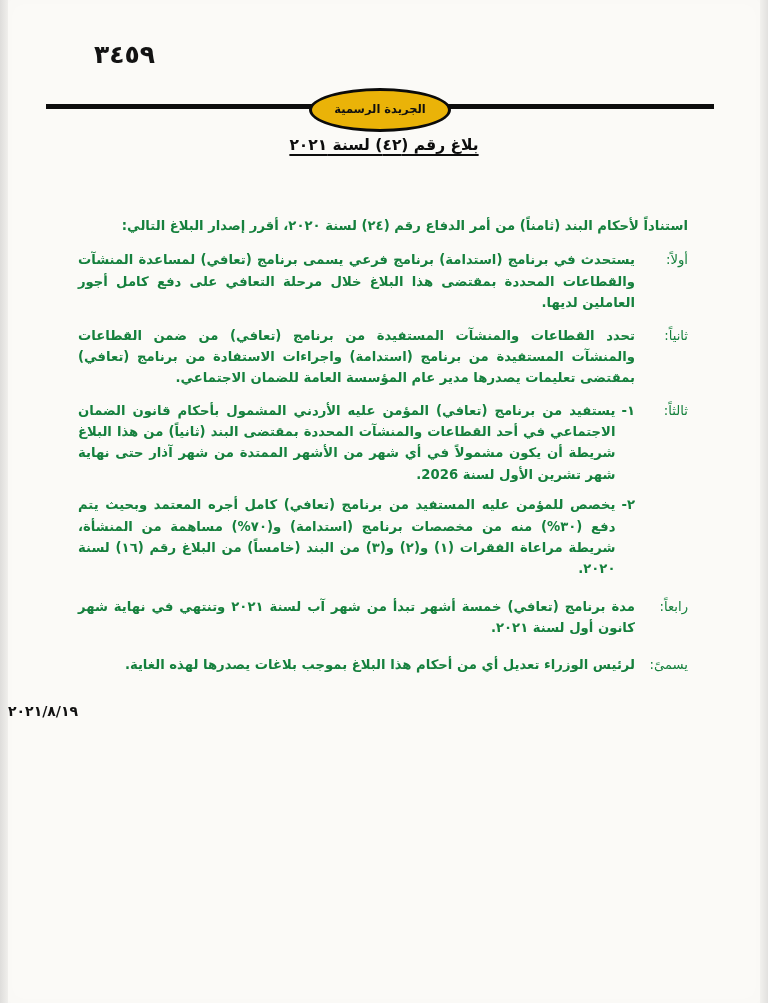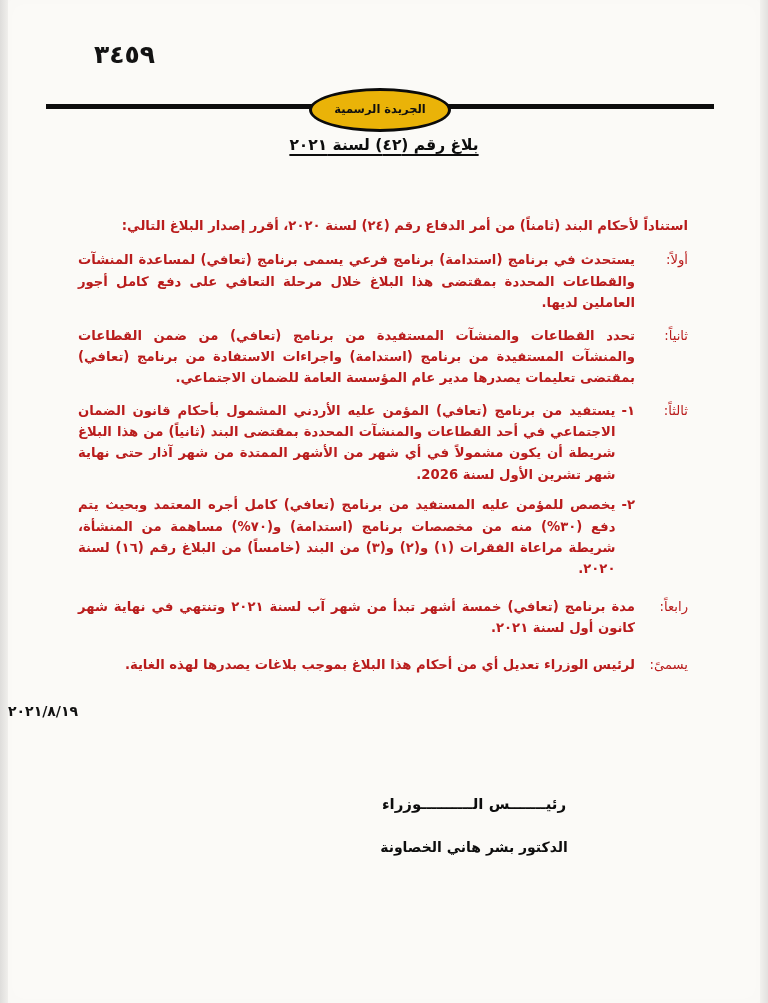"استناداً لأحكام البند (ثامناً) من" .body-area { color: #b91c1c -> #15803d }
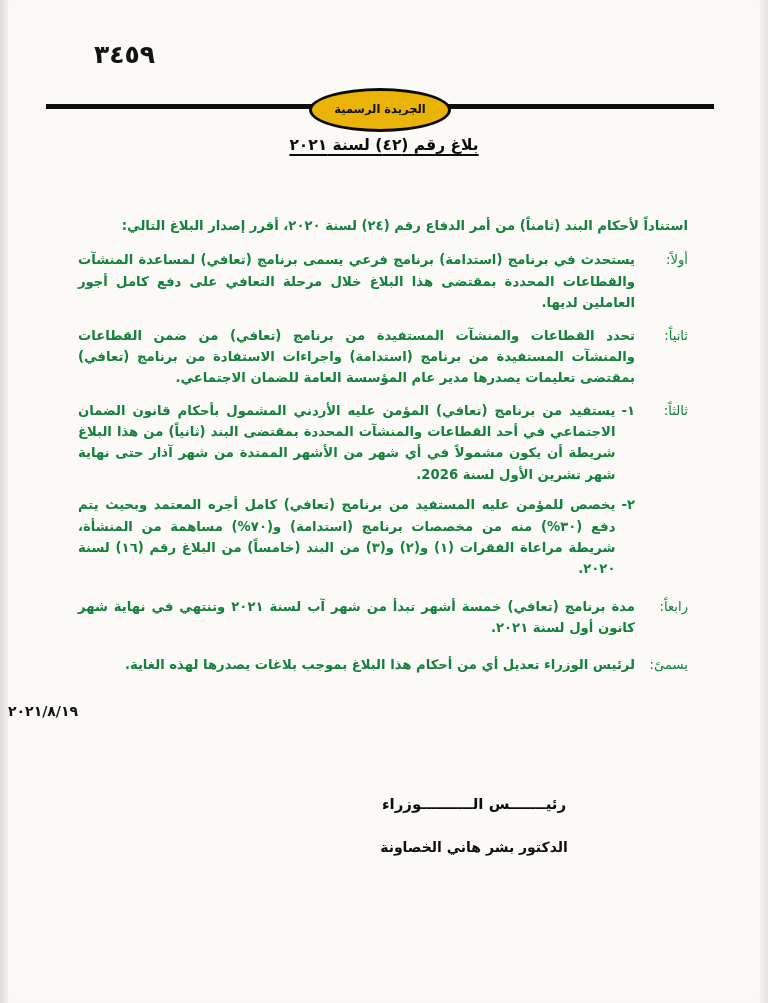"رئيـــــــس الــــــــــوزراء" div.signature { html: <div> <div> <div>رئيـــــــس الــــــــــوزراء</div> <div>الدكتور بشر هاني الخصاونة</div> </div> </div> -> none }
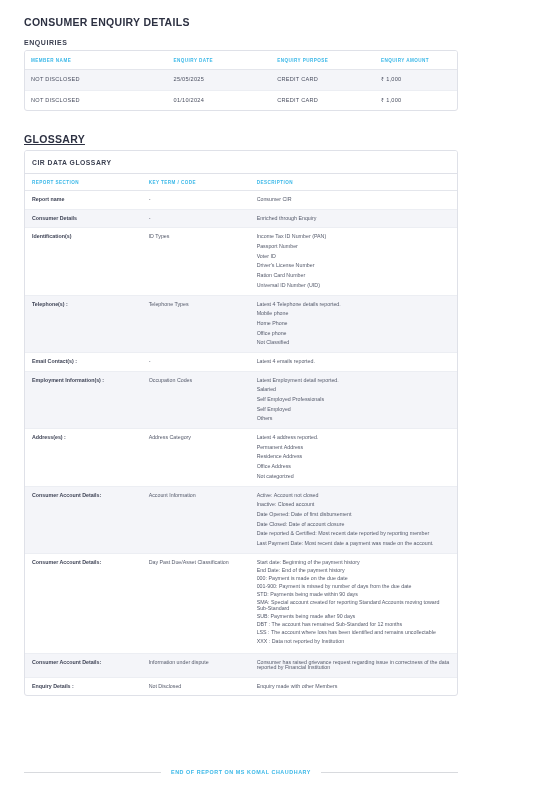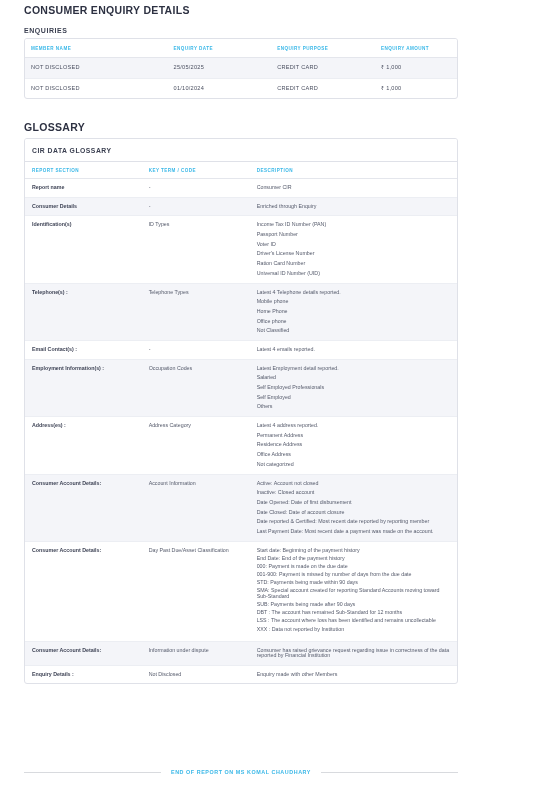"CONSUMER ENQUIRY DETAILS" .page { padding: 0 24px -> 12px 24px }
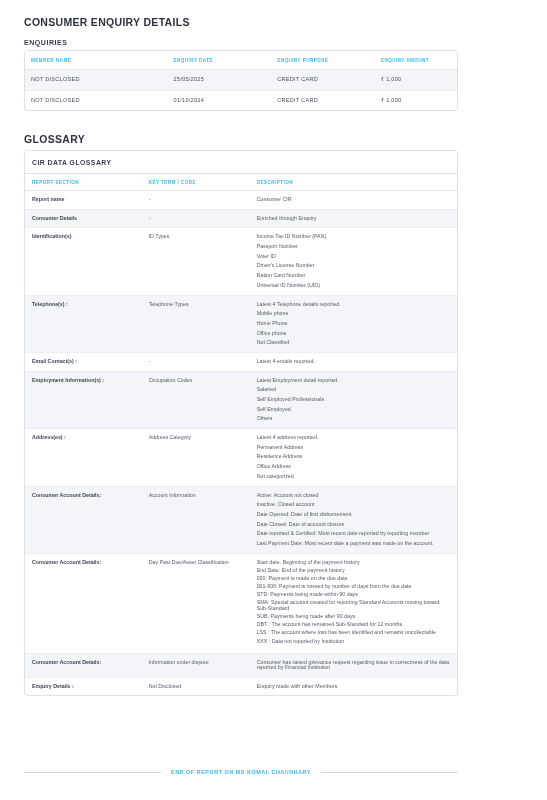"GLOSSARY" .glossary-title { text-decoration: none -> underline }
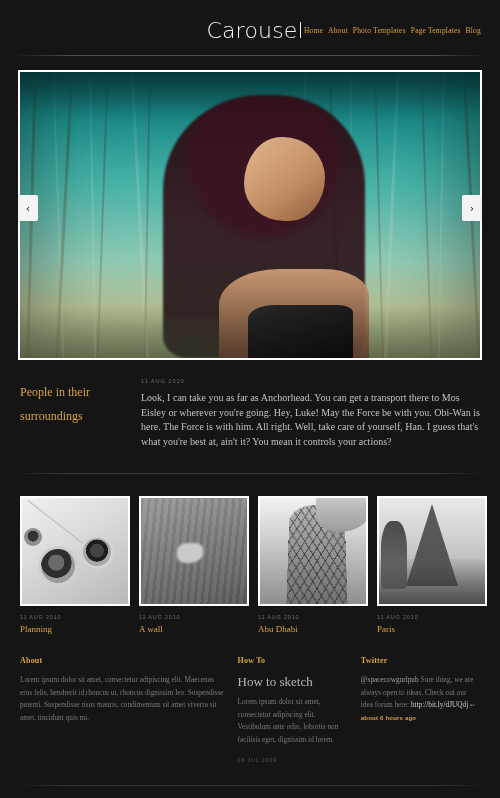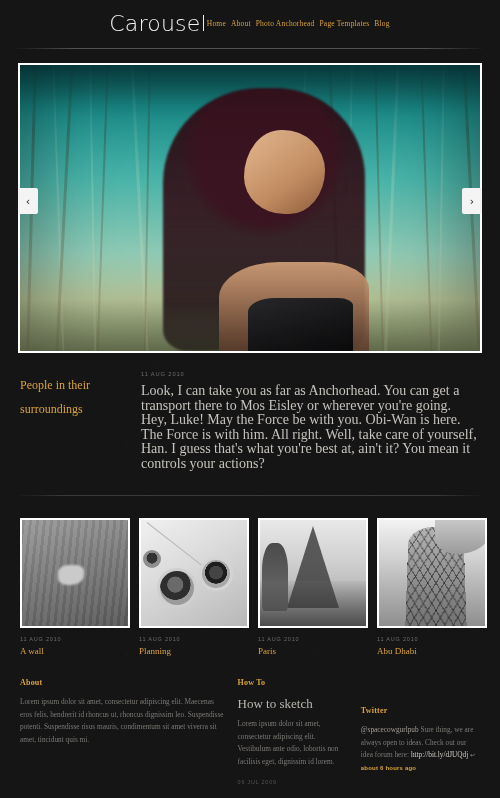"Carousel" .header { justify-content: center -> flex-end; margin-top: none -> 7px }
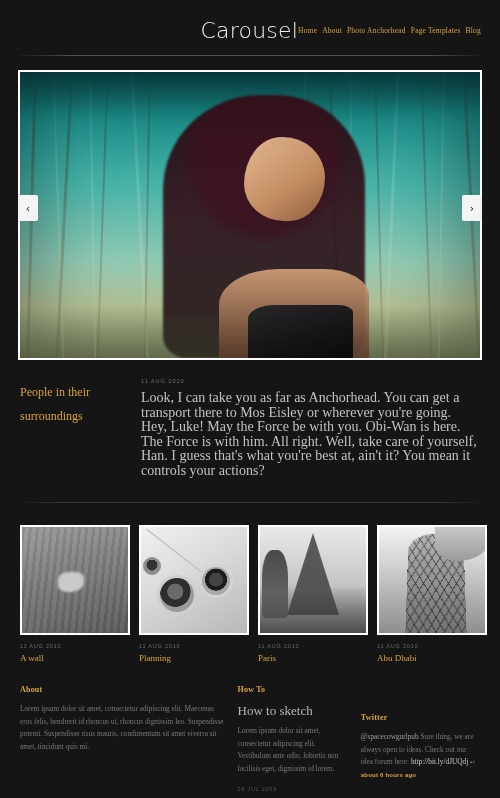"Photo Anchorhead" a { text: Anchorhead -> Templates }
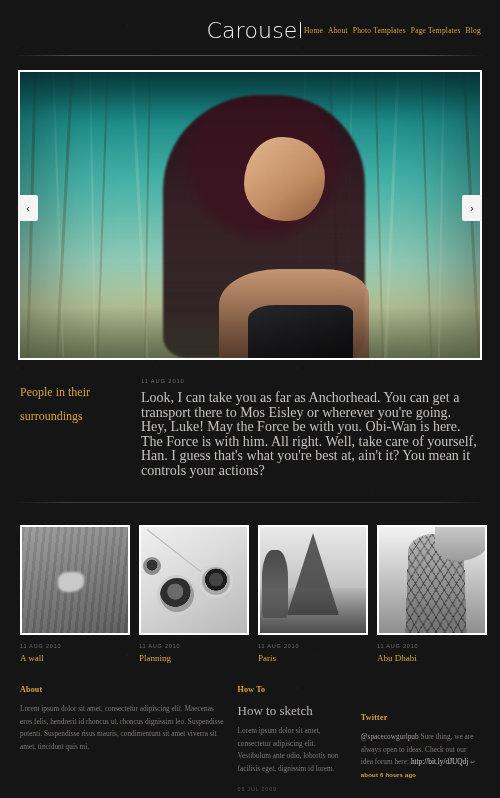"Look, I can take you" .article-text { font-size: 14px -> 10px }
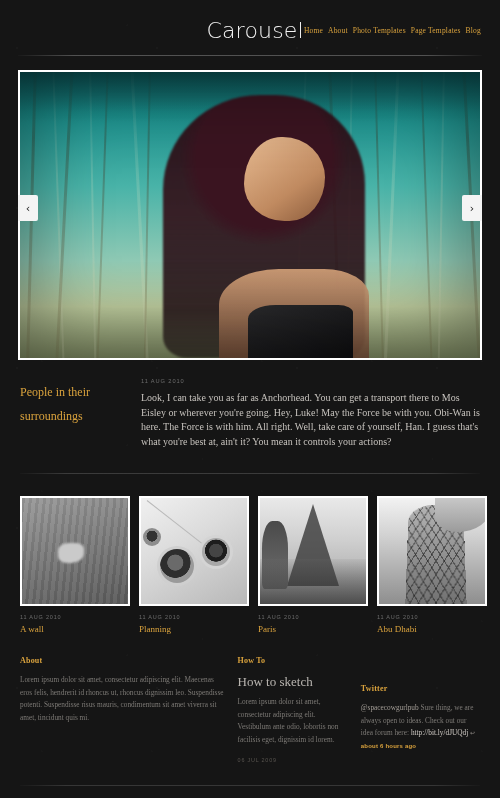"A wall" div.thumb { order: before "Planning" -> after "Planning" }
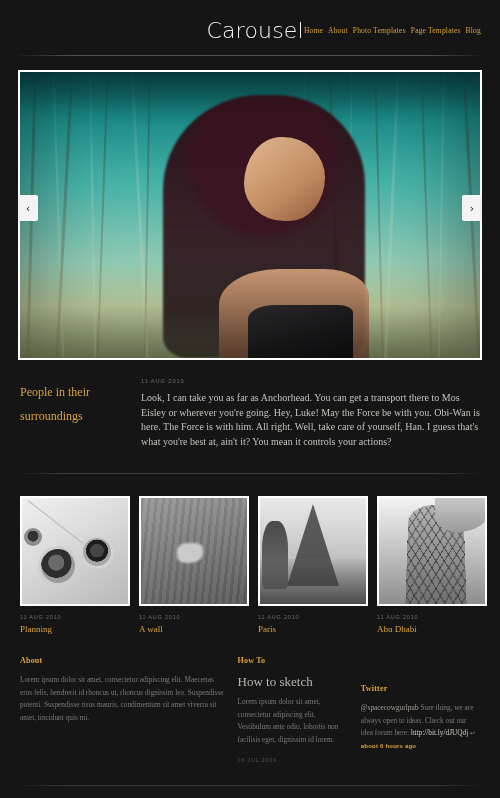"Paris" div.thumb { order: before "Abu Dhabi" -> after "Abu Dhabi" }
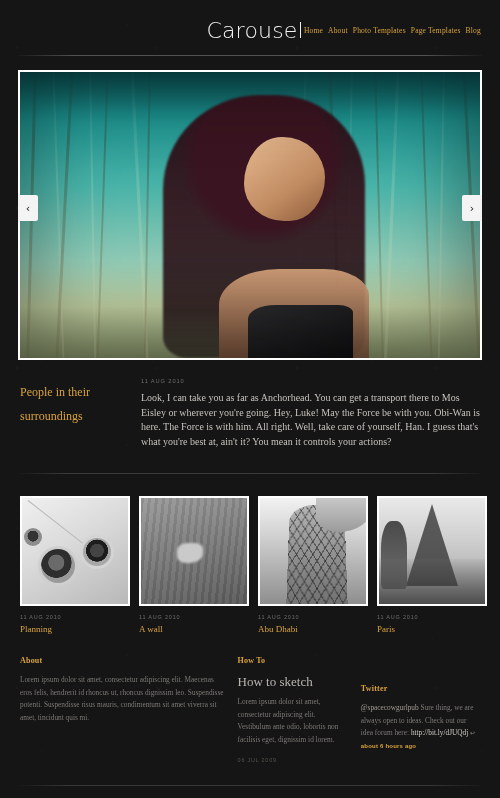"Twitter" .col-twitter { margin-top: 28px -> none }
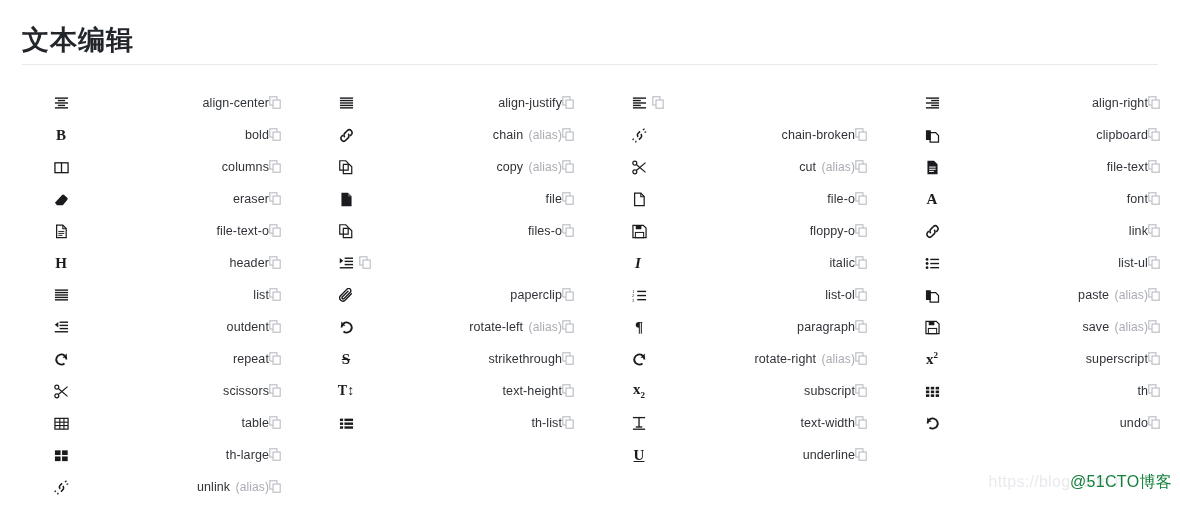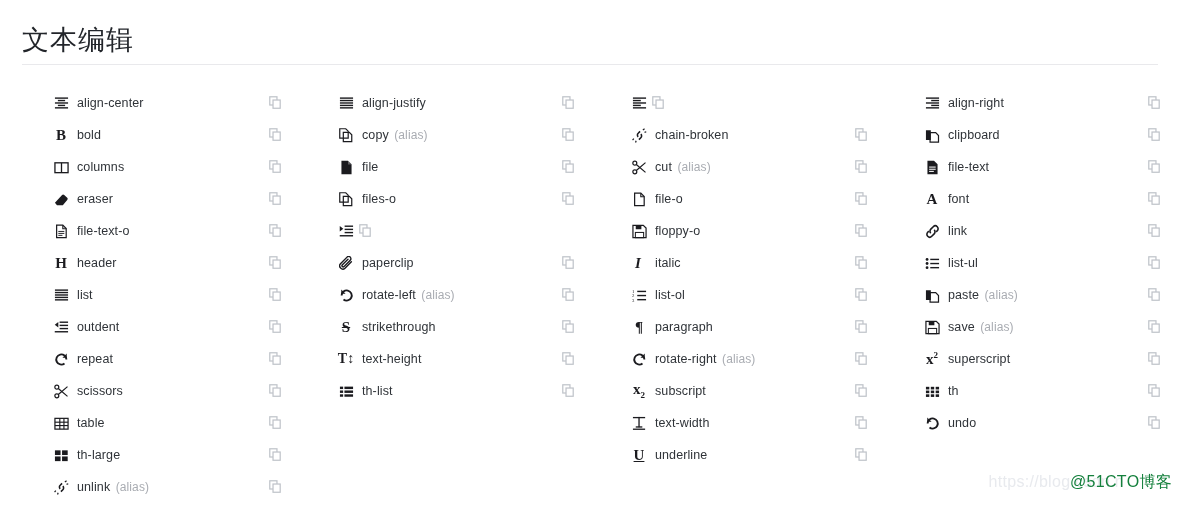"文本编辑" .page-title { font-weight: normal -> bold }
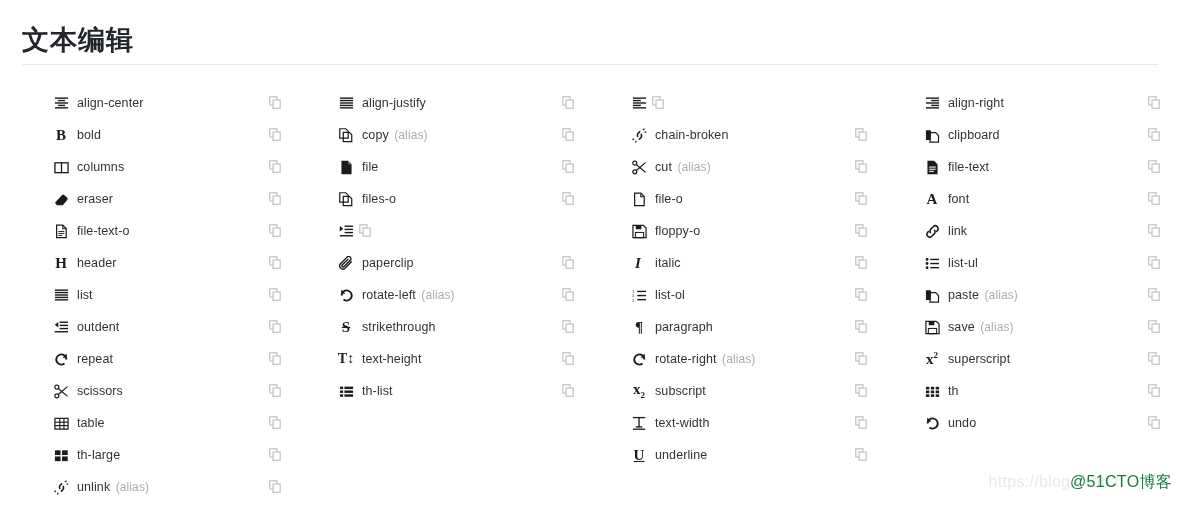"align-center" .grid-col { text-align: none -> right }
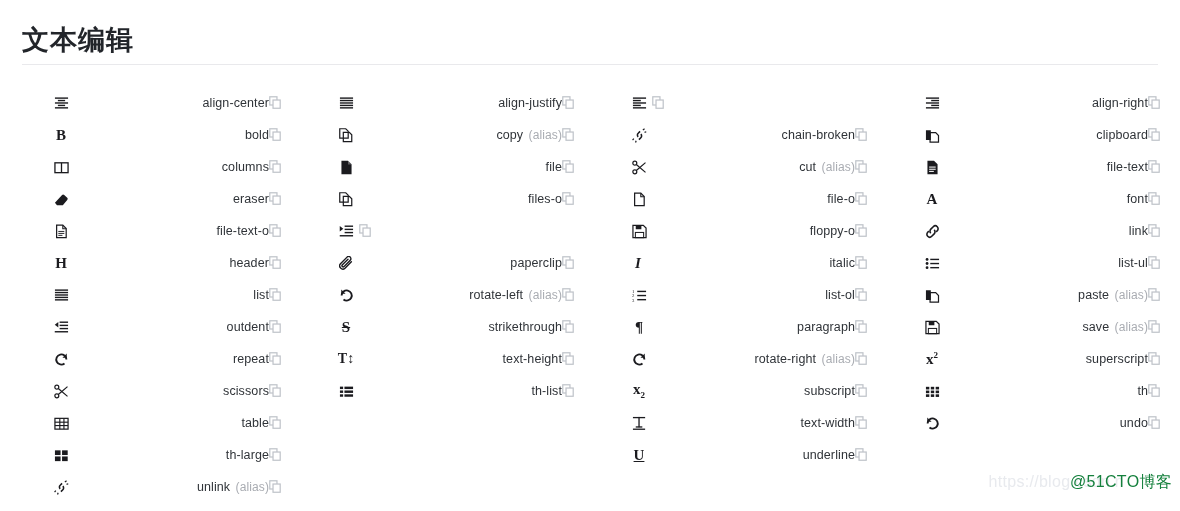"chain (alias)" div.icon-row { html: none -> <div> <span> <svg> <path></path> <path></path> </svg> </span> <span>chain<span> (alias)</span></span> <span> <svg> <rect></rect> <rect></rect> </svg> </span> </div> }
§
> **Task description**:
Please output the listing above exactly from its first line through the line with "padding: 0 24px", both included, and nothing beyond that line. Omit pictures.

> **Output of the exercise**:
"استناداً لأحكام البند (ثامناً) من" .body-area { color: #b91c1c -> #15803d }
"رئيـــــــس الــــــــــوزراء" div.signature { html: <div> <div> <div>رئيـــــــس الــــــــــوزراء</div> <div>الدكتور بشر هاني الخصاونة</div> </div> </div> -> none }
"CONSUMER ENQUIRY DETAILS" .page { padding: 0 24px -> 12px 24px }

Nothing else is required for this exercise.